**WHAT YOU SHOULD DO:**
Search the entries below for the word "religion", then copy each line in which it is found.
[[ PROVIDED INFORMATION, beginning ]]
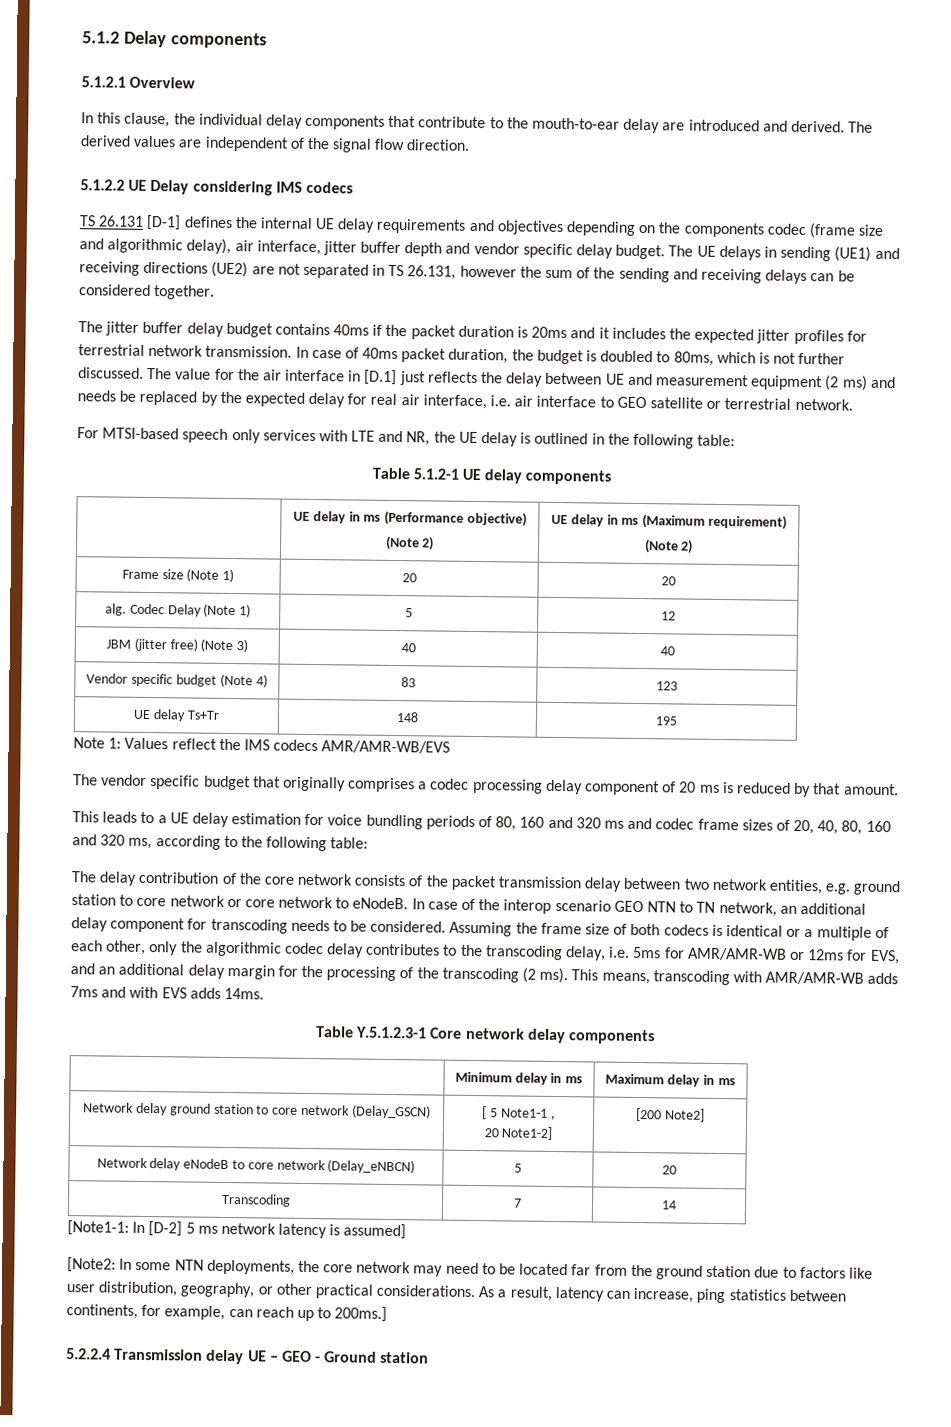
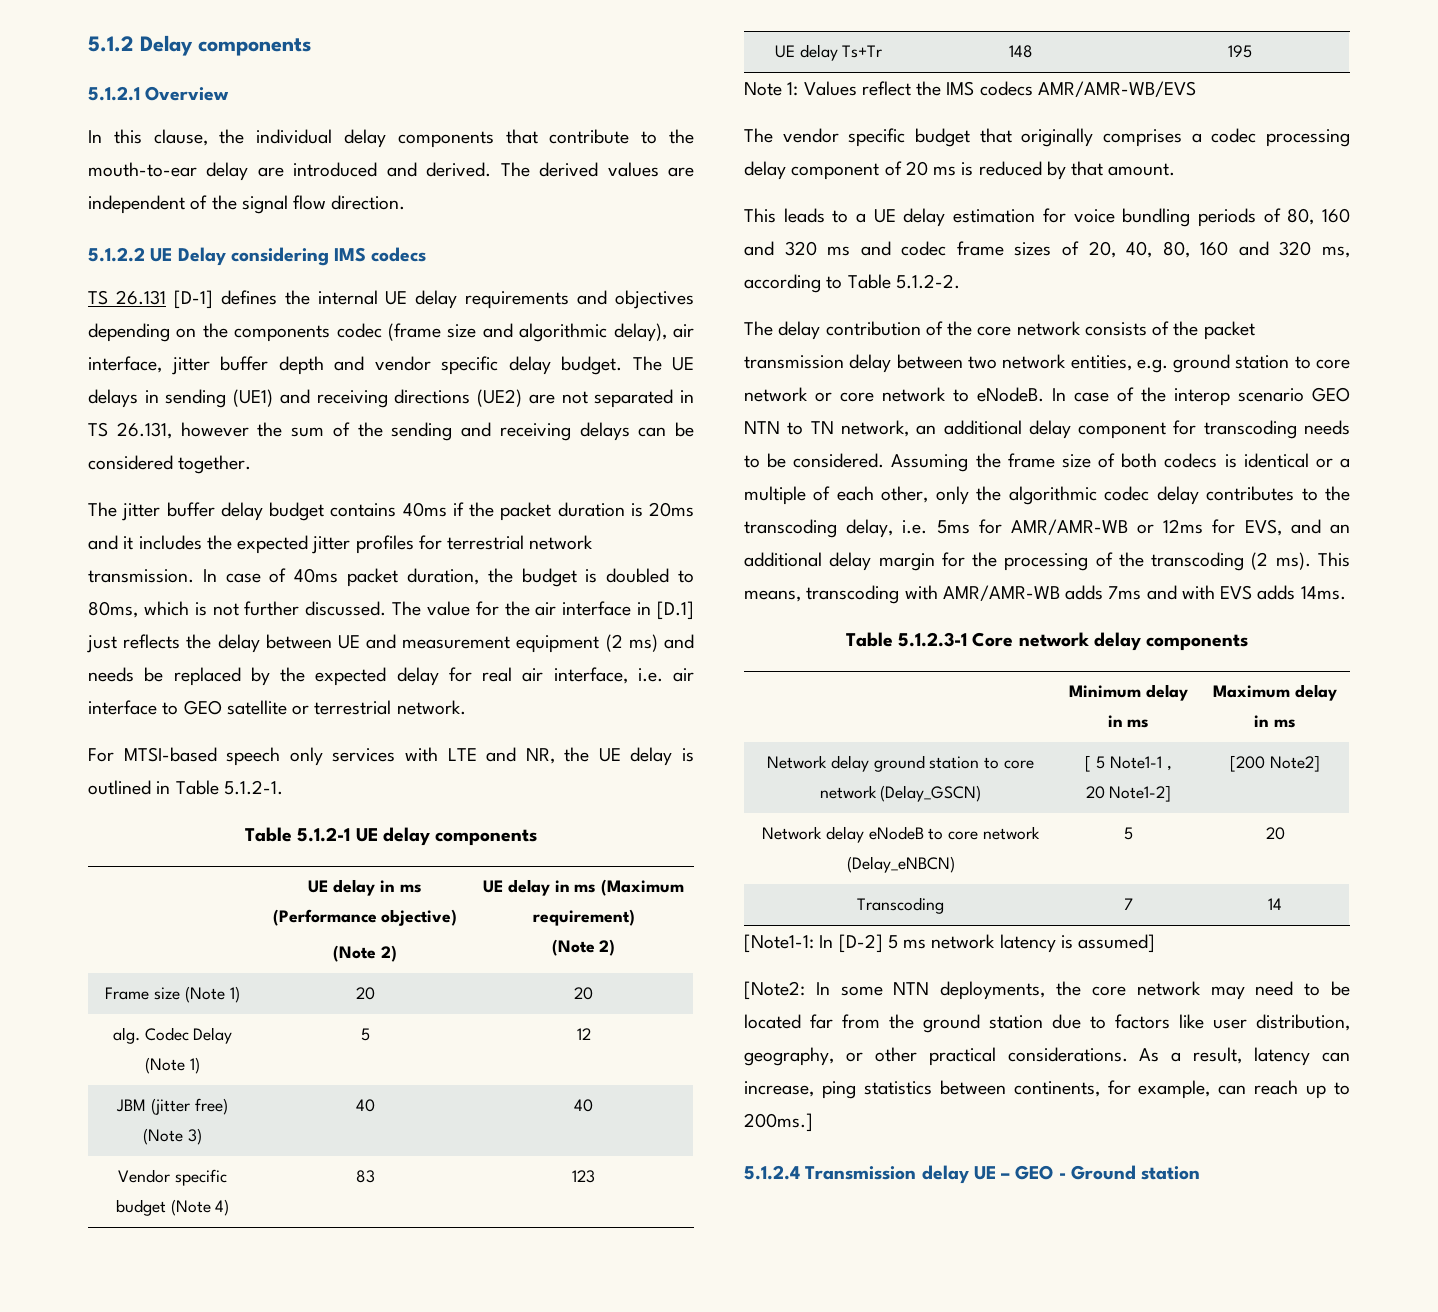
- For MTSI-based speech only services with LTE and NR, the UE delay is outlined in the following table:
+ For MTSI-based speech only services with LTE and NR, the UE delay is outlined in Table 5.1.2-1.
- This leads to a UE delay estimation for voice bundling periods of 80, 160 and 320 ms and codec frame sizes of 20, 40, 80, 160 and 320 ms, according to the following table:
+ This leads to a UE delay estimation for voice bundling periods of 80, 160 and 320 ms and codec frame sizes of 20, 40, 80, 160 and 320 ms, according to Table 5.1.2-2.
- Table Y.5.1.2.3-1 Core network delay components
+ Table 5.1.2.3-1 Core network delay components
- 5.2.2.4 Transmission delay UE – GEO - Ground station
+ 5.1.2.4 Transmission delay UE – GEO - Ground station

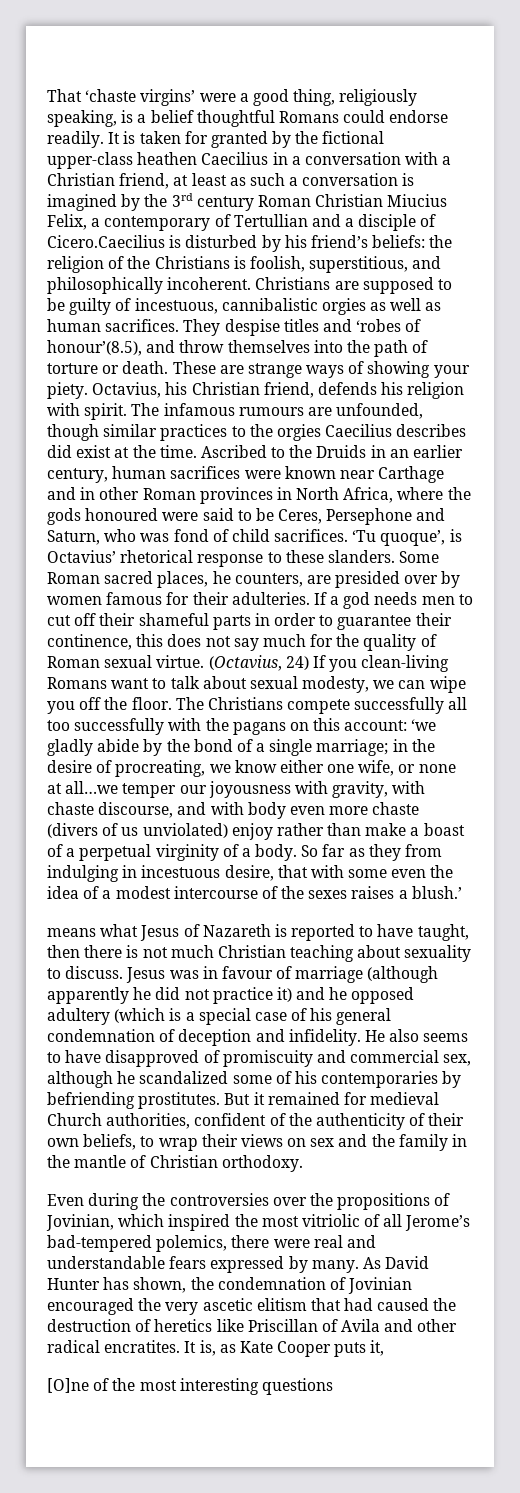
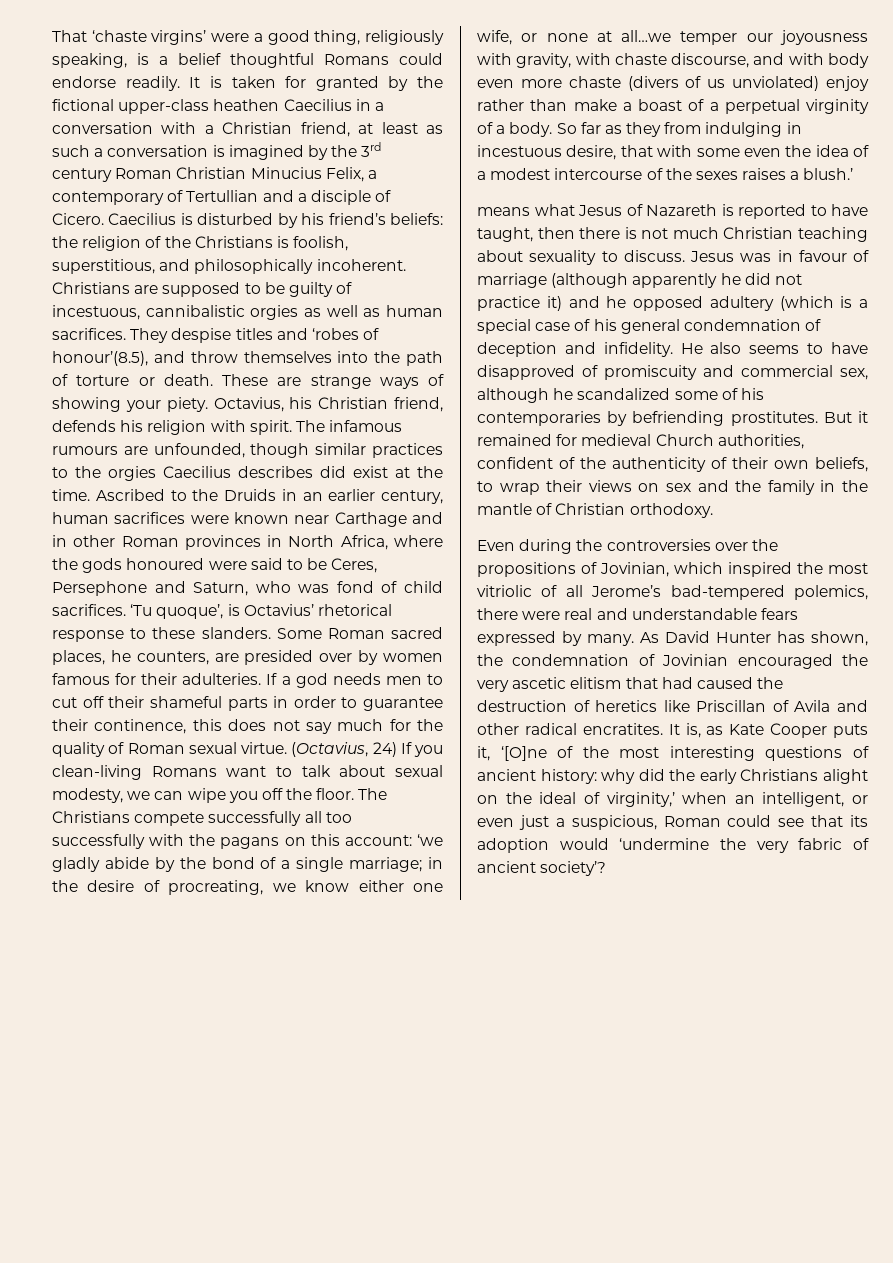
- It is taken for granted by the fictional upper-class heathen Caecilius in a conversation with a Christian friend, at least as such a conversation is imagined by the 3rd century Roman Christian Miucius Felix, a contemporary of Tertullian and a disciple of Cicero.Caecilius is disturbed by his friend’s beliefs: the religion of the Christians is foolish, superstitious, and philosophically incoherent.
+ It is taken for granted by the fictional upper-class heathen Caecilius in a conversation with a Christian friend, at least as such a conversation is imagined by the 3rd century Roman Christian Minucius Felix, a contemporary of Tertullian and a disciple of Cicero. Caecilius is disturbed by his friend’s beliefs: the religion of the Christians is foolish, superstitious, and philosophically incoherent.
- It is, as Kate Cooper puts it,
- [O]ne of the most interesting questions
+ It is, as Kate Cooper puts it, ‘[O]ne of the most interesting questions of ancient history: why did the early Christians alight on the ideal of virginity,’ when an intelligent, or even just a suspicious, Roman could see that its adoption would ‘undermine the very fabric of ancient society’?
[[ PROVIDED INFORMATION, end ]]
**ANSWER FOR THIS EXERCISE:**
- It is taken for granted by the fictional upper-class heathen Caecilius in a conversation with a Christian friend, at least as such a conversation is imagined by the 3rd century Roman Christian Miucius Felix, a contemporary of Tertullian and a disciple of Cicero.Caecilius is disturbed by his friend’s beliefs: the religion of the Christians is foolish, superstitious, and philosophically incoherent.
+ It is taken for granted by the fictional upper-class heathen Caecilius in a conversation with a Christian friend, at least as such a conversation is imagined by the 3rd century Roman Christian Minucius Felix, a contemporary of Tertullian and a disciple of Cicero. Caecilius is disturbed by his friend’s beliefs: the religion of the Christians is foolish, superstitious, and philosophically incoherent.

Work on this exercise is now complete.